The Unitary Patent is a new patent, obtained from a granted European patent, which provides a single patent right covering many European Union countries. It is an alternative to the current system of having to “validate” a European patent in individual countries.
The Unified Patent Court (UPC) is a new supranational court in which cases relating to Unitary Patents (and some existing European patents) are to be heard. A judgment from the UPC will apply to all of the EU countries that have signed up to the new system.
A Unitary Patent provides patent holders with pan-EU patent protection in a simpler and cheaper way than the current system of obtaining a bundle of national patents, following grant of a European patent.
The UPC allows a single patent court action to be brought in multiple EU countries at once, rather than having to take action in these countries separately. Again, this is likely to be simpler and cheaper, as well as being quicker.
The UPC opened for business on 1 June 2023. Unitary Patents can now be obtained based on European patents granted after 1 June 2023 and actions, such as infringement and revocation, can be brought at the UPC.
From 1 March 2023, there was a sunrise period, during which existing European patents (the bundles of national patents) and applications could be opted out of the UPC to prevent them from falling under the UPC’s jurisdiction.
To start with, 17 EU countries have signed up to the new system. A Unitary Patent will provide patent protection in Austria, Belgium, Bulgaria, Denmark, Estonia, Finland, France, Germany, Italy, Latvia, Lithuania, Luxembourg, Malta, the Netherlands, Portugal, Slovenia and Sweden. It is these countries to which UPC judgments will apply.
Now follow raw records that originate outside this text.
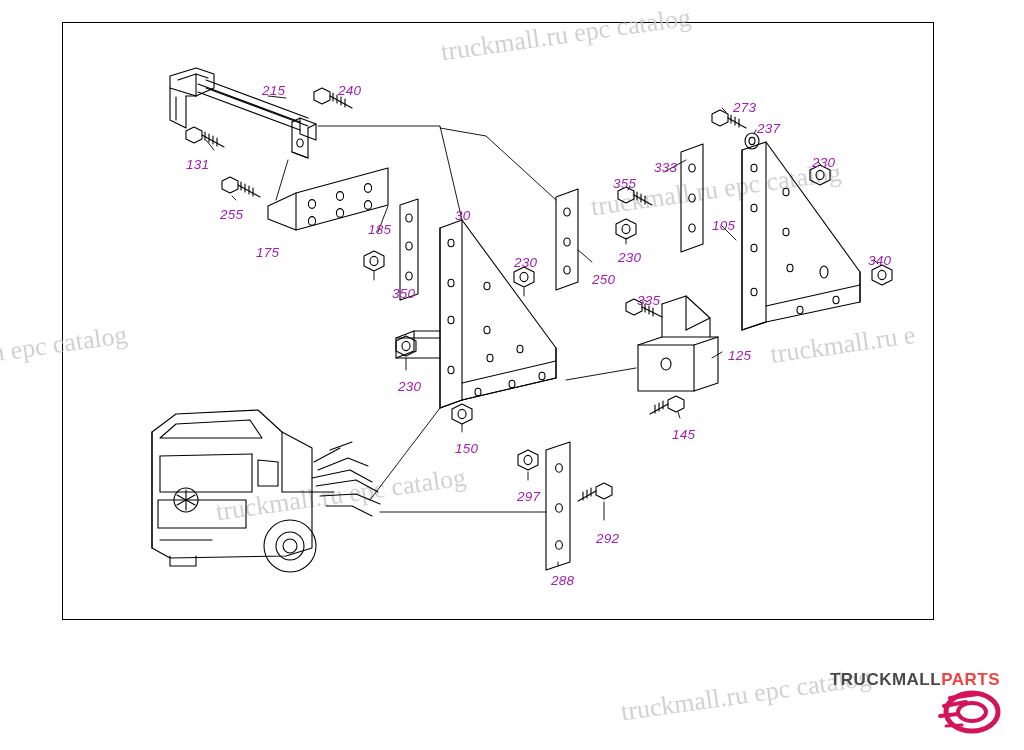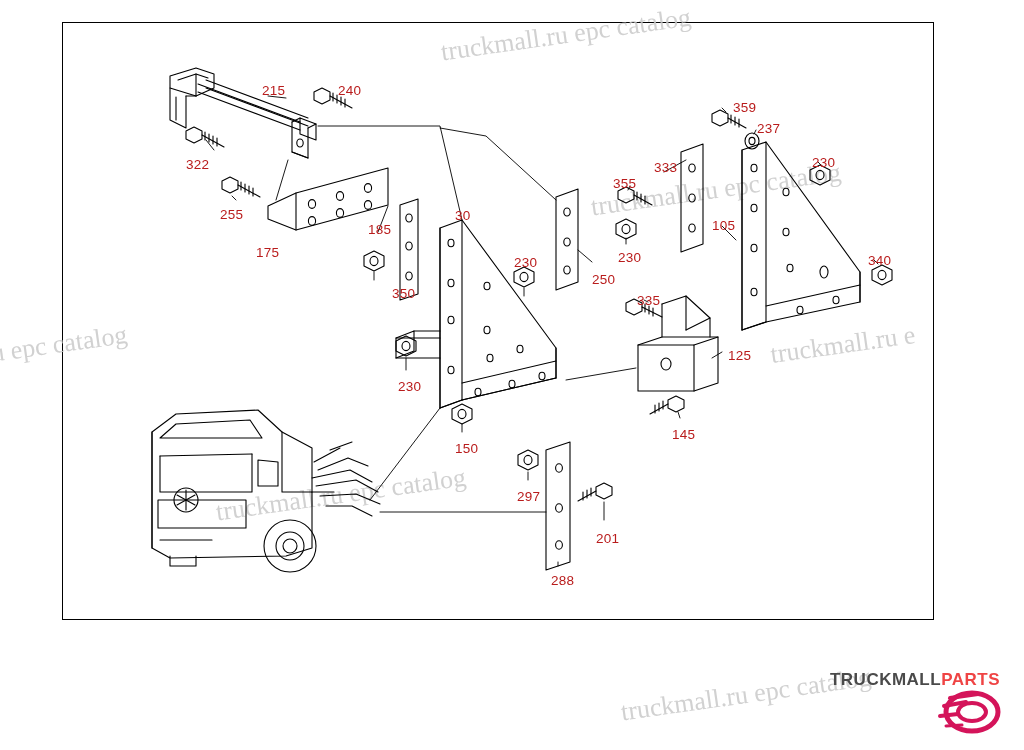--- a/index.html
+++ b/index.html
@@ -38,9 +38,10 @@
     position: absolute;
     font-size: 13.5px;
     font-family: "Liberation Sans", sans-serif;
-    color: #b91c1c;
+    color: #a21caf;
     white-space: nowrap;
     letter-spacing: .2px;
+    font-style: italic;
   }
   .wm {
     position: absolute;

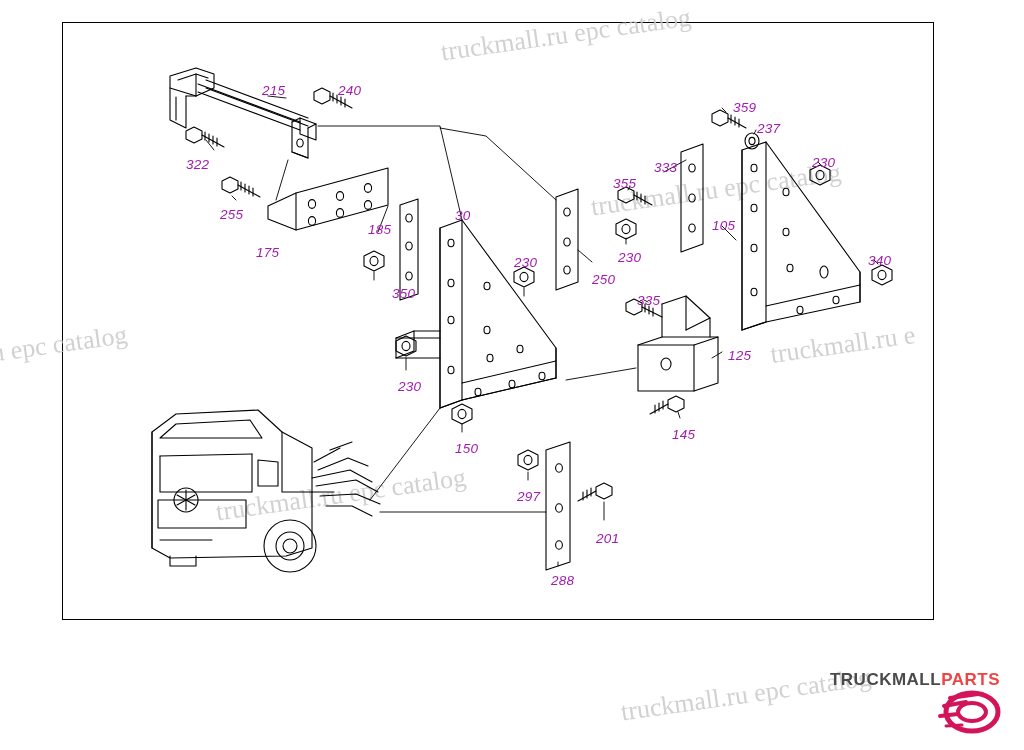--- a/index.html
+++ b/index.html
@@ -371,7 +371,7 @@
     <div class="label" style="left:613px;top:176px;">355</div>
     <div class="label" style="left:618px;top:250px;">230</div>
     <div class="label" style="left:654px;top:160px;text-align:center;">333</div>
-    <div class="label" style="left:733px;top:100px;">359</div>
+    <div class="label" style="left:733px;top:100px;">273</div>
     <div class="label" style="left:757px;top:121px;">237</div>
     <div class="label" style="left:812px;top:155px;">230</div>
     <div class="label" style="left:712px;top:218px;">105</div>

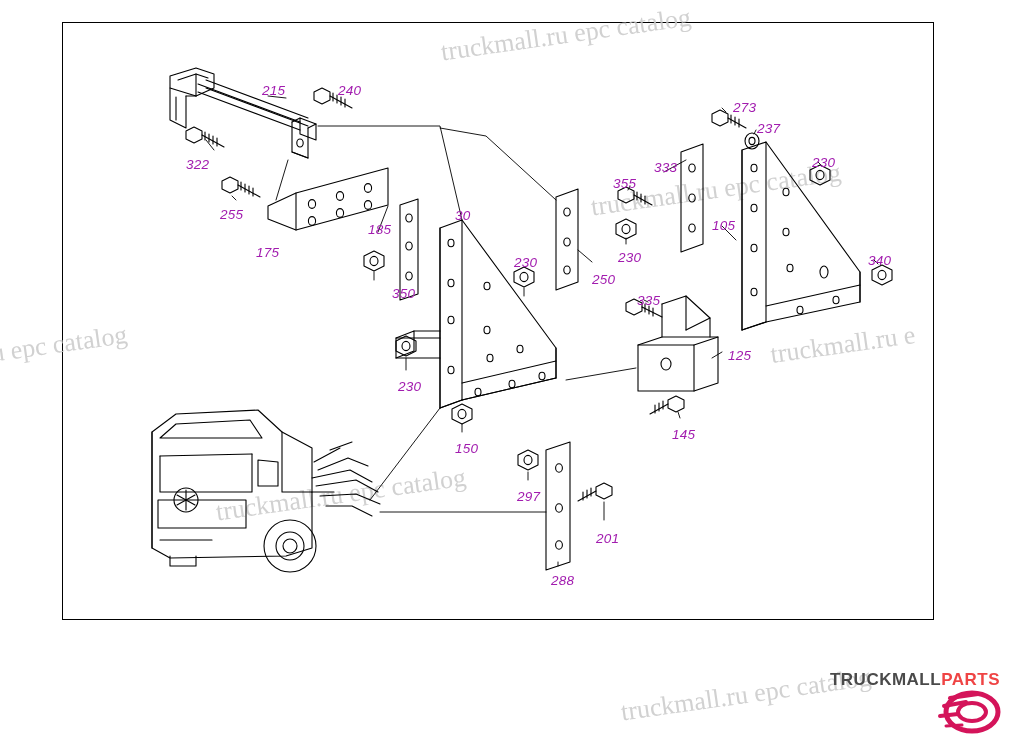--- a/index.html
+++ b/index.html
@@ -360,7 +360,7 @@
   <div>
     <div class="label" style="left:262px;top:83px;">215</div>
     <div class="label" style="left:338px;top:83px;">240</div>
-    <div class="label" style="left:186px;top:157px;">322</div>
+    <div class="label" style="left:186px;top:157px;">131</div>
     <div class="label" style="left:220px;top:207px;">255</div>
     <div class="label" style="left:256px;top:245px;">175</div>
     <div class="label" style="left:368px;top:222px;">185</div>

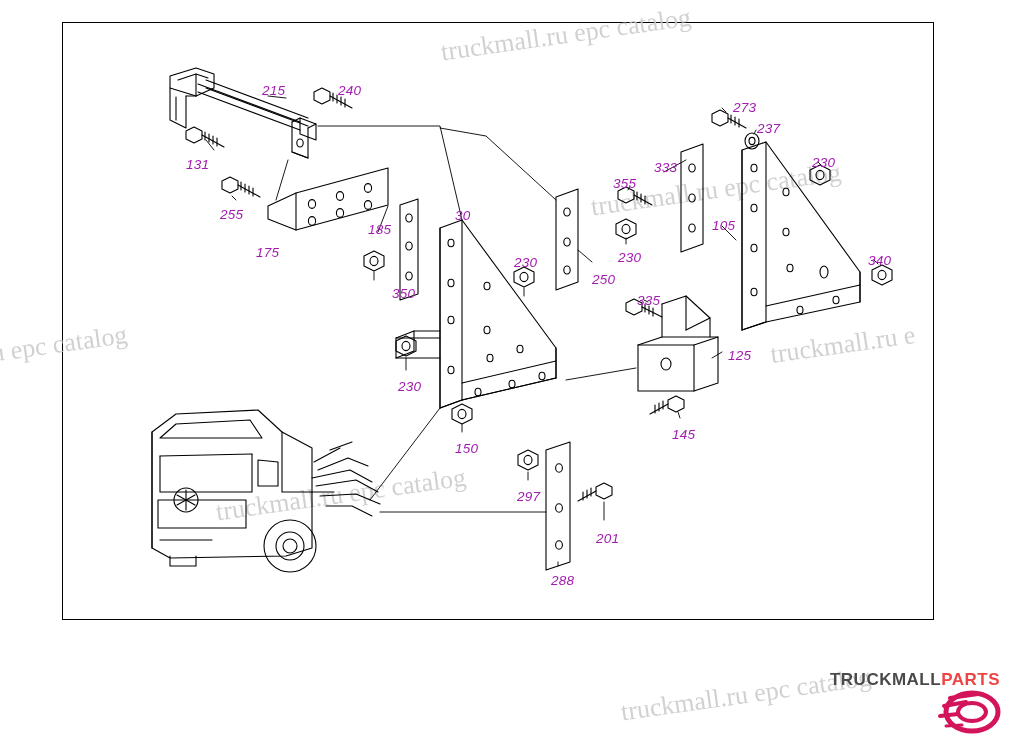--- a/index.html
+++ b/index.html
@@ -382,7 +382,7 @@
     <div class="label" style="left:398px;top:379px;">230</div>
     <div class="label" style="left:455px;top:441px;">150</div>
     <div class="label" style="left:517px;top:489px;">297</div>
-    <div class="label" style="left:596px;top:531px;">201</div>
+    <div class="label" style="left:596px;top:531px;">292</div>
     <div class="label" style="left:551px;top:573px;">288</div>
   </div>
Central Divisions of the UPC are in Paris and Munich, with Local and Regional Divisions based in multiple other EU countries. The Court of Appeal is in Luxembourg.
Any patent applicant or owner can obtain a Unitary Patent, based on European patents granted after 1 June 2023.
Any interested party can bring an action at the UPC.
Existing European patent applicants and owners need to be thinking about whether to opt-out their existing European patents and applications.
European Patent Attorneys at Dehns can represent clients before the UPC and handle other tasks such as opt-outs.
Unitary Patents are obtained by filing a request for unitary effect at the European Patent Office.
UPC actions are lodged with the relevant Division of the UPC, or with the UPC Registry for appeals.
Opt-out requests are made with the UPC Registry.